What should the semantics be when returning an ArrayView?

benharsh commented 7 years ago

Background

In the process of implementing ArrayViews, we encountered problems when returning an ArrayView (slice, rank-change, or reindex). The following code would either leak or segfault:

proc retOrig(A: []) {
  return A;
}
var X : [1..10] int;
writeln(retOrig(X[1..5]));

We then realized that we had written chpl__autoCopy for ArrayViews incorrectly (they in fact did not perform a deep copy). If a deep-copy is performed, we end up with a non-ArrayView type. This causes issues with resolution in our current compiler. The return-type is inferred to be the same type as A, because at the time we haven't decided to insert an autoCopy yet. In discussing with other team members, we realized that we may want to revisit/finalize semantics for returning an aliasing array.

Should ArrayViews copy-out?

One possible approach to this problem is that ArrayViews should always be copied when returned. This would allow us to more easily determine the return type of the retOrig example above, and is a consistent rule for users to remember. When considering this option, also consider the following code:

config var test = false;

var glob : [1..10] int = 1..10;

proc ret() {
  if test {
    return glob[1..5];
  } else {
    return glob;
  }
}

writeln(ret());

My gut reaction is that this should be a valid Chapel program. If we did not copy-out here, then there would be a type mismatch due to the ArrayView implementation.

Should we allow arrays/ArrayViews to be returned by `ref` ?

ArrayViews development progressed very far without running into issues related to returning an ArrayView, suggesting that this isn't a commonly used pattern in our testing suite.
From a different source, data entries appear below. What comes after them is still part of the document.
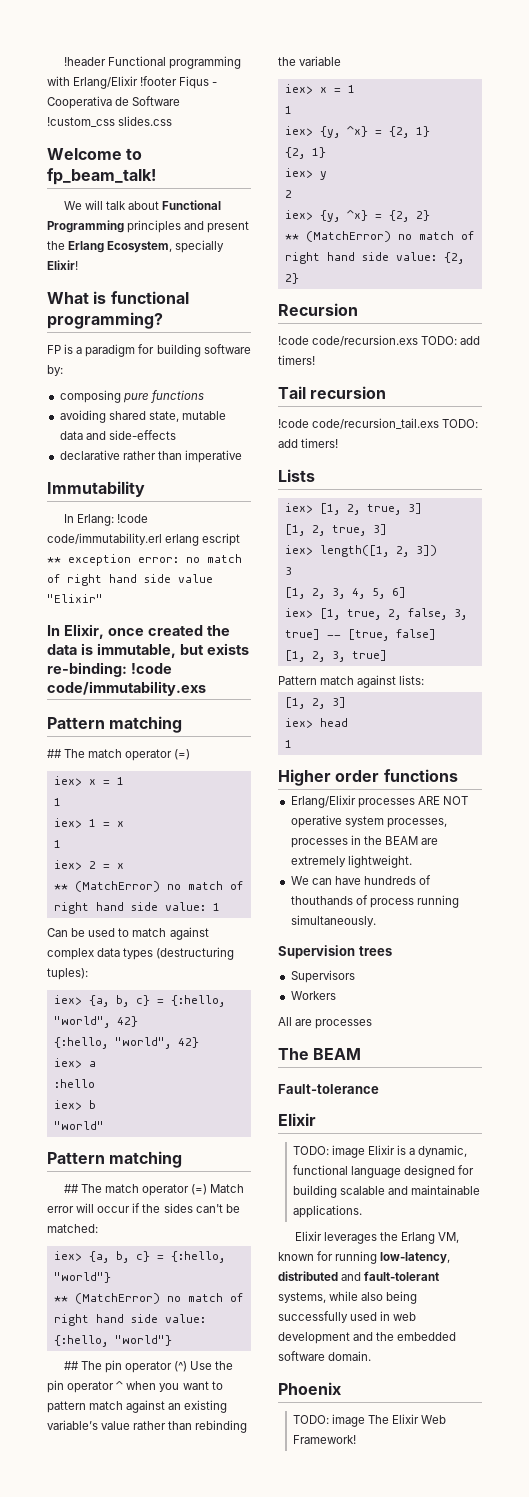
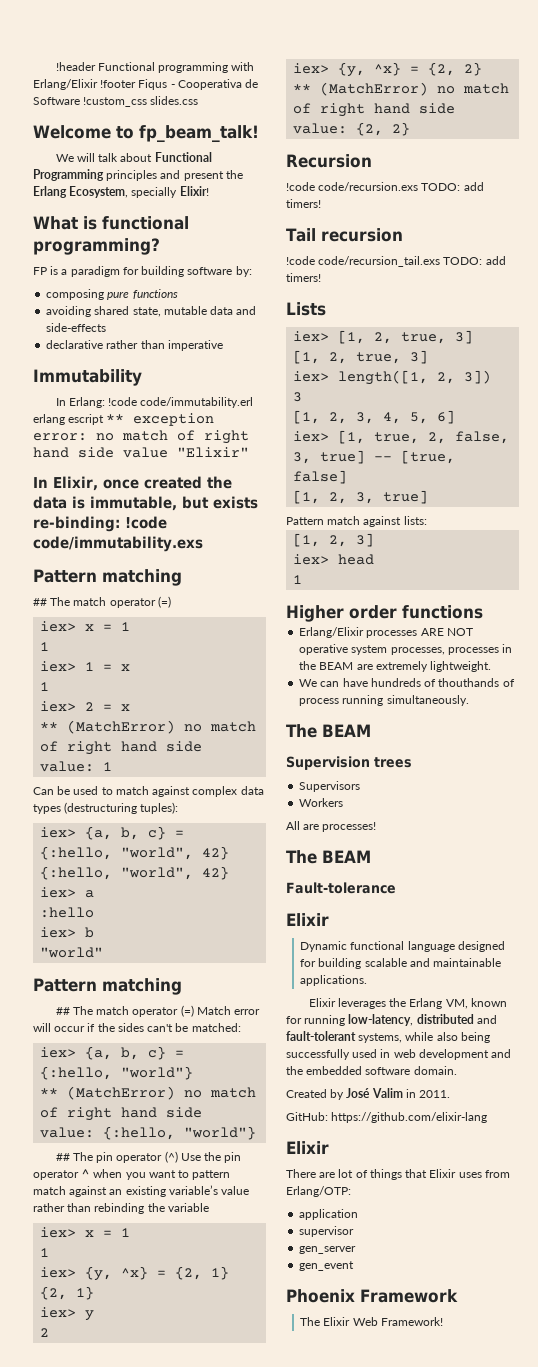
  We can have hundreds of thouthands of process running simultaneously.
+ The BEAM
- All are processes
+ All are processes!
- TODO: image Elixir is a dynamic, functional language designed for building scalable and maintainable applications.
+ Dynamic functional language designed for building scalable and maintainable applications.
+ Created by José Valim in 2011.
+ GitHub: https://github.com/elixir-lang
+ Elixir
+ There are lot of things that Elixir uses from Erlang/OTP:
+ application
+ supervisor
+ gen_server
+ gen_event
- Phoenix
- TODO: image The Elixir Web Framework!
+ Phoenix Framework
+ The Elixir Web Framework!

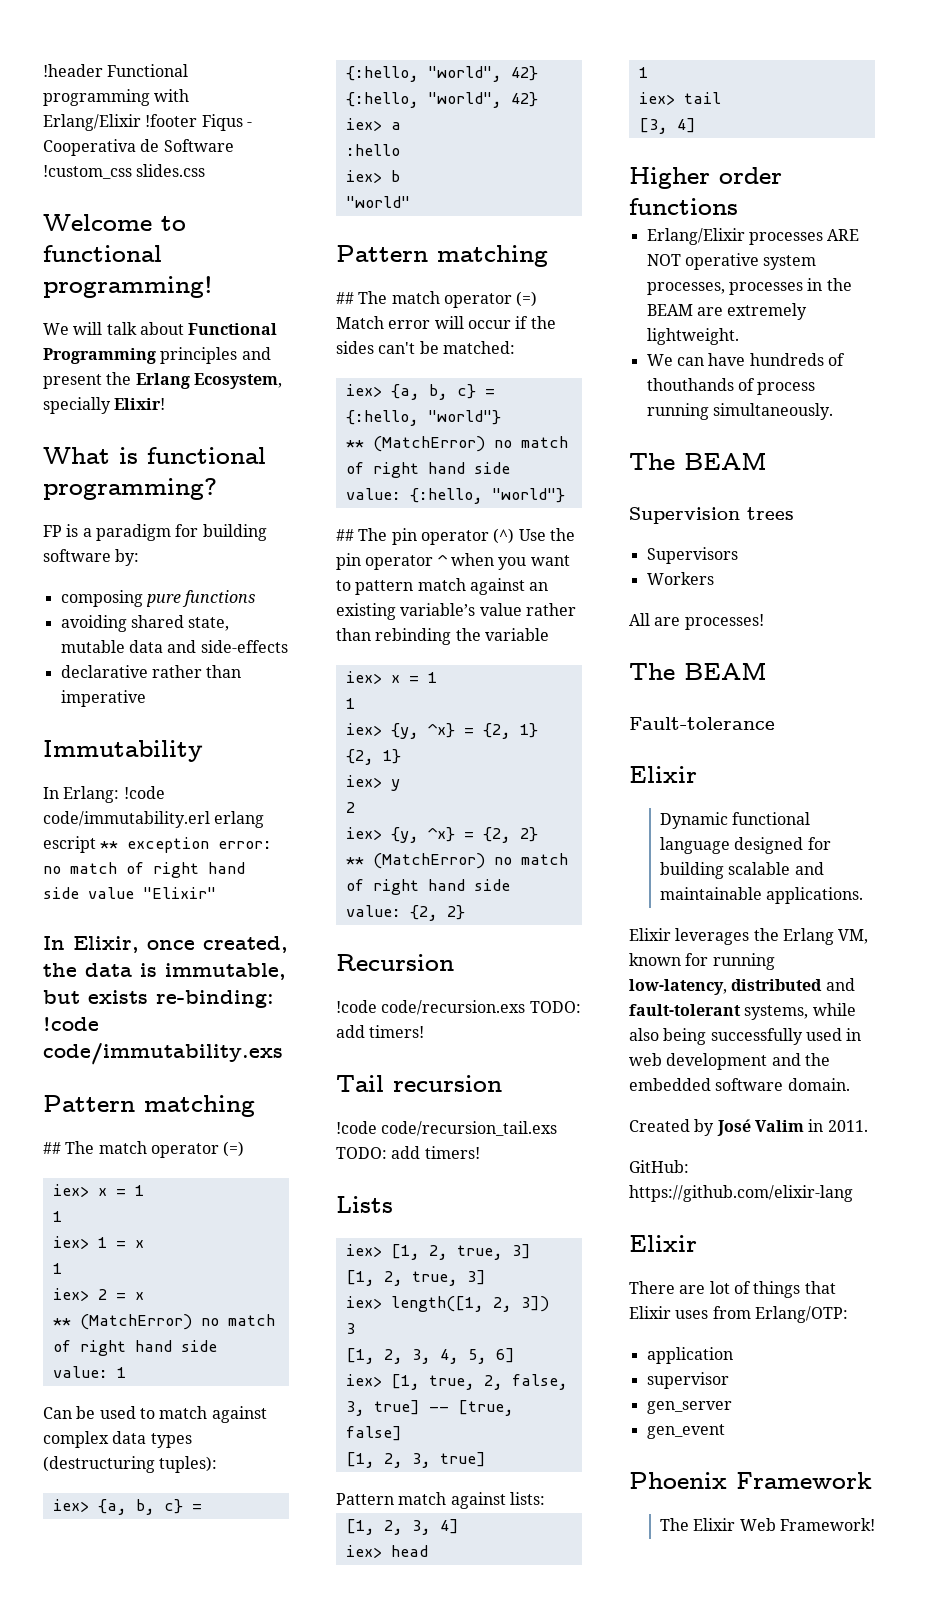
- Welcome to fp_beam_talk!
+ Welcome to functional programming!
- In Elixir, once created the data is immutable, but exists re-binding: !code code/immutability.exs
+ In Elixir, once created, the data is immutable, but exists re-binding: !code code/immutability.exs
- [1, 2, 3]
+ [1, 2, 3, 4]
+ iex> tail
+ [3, 4]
That said, could/should we support arrays and ArrayViews to be returned if the ref return-intent is used?

If one modified the function ret in the previous code sample to have the ref return-intent, I believe that the program would no longer be valid. In such a case, I think we should have a better error message than just complaining about a type mismatch.

mppf commented 7 years ago

That said, could/should we support arrays and ArrayViews to be returned if the ref return-intent is used?

We already have code that returns arrays by ref or const ref and that works OK. But returning a local slice expression (such as glob[1..5]) by ref or const ref seems wrong to me and requires a fair amount of acrobatics in the compiler to support (see fixupNewAlias for some of it).

I'm tentatively in favor of the copy-out approach generally for ArrayViews.

bradcray commented 7 years ago

In the case of default return intents, using copy-out for array views (slices, rank change, reindexing) seems appropriate and (I think?) consistent with what we do today. I'm curious and/or concerned about the level of effort required to make this happen in the compiler based on Ben's note about the phase ordering between inferring return types and inserting copies for array returns.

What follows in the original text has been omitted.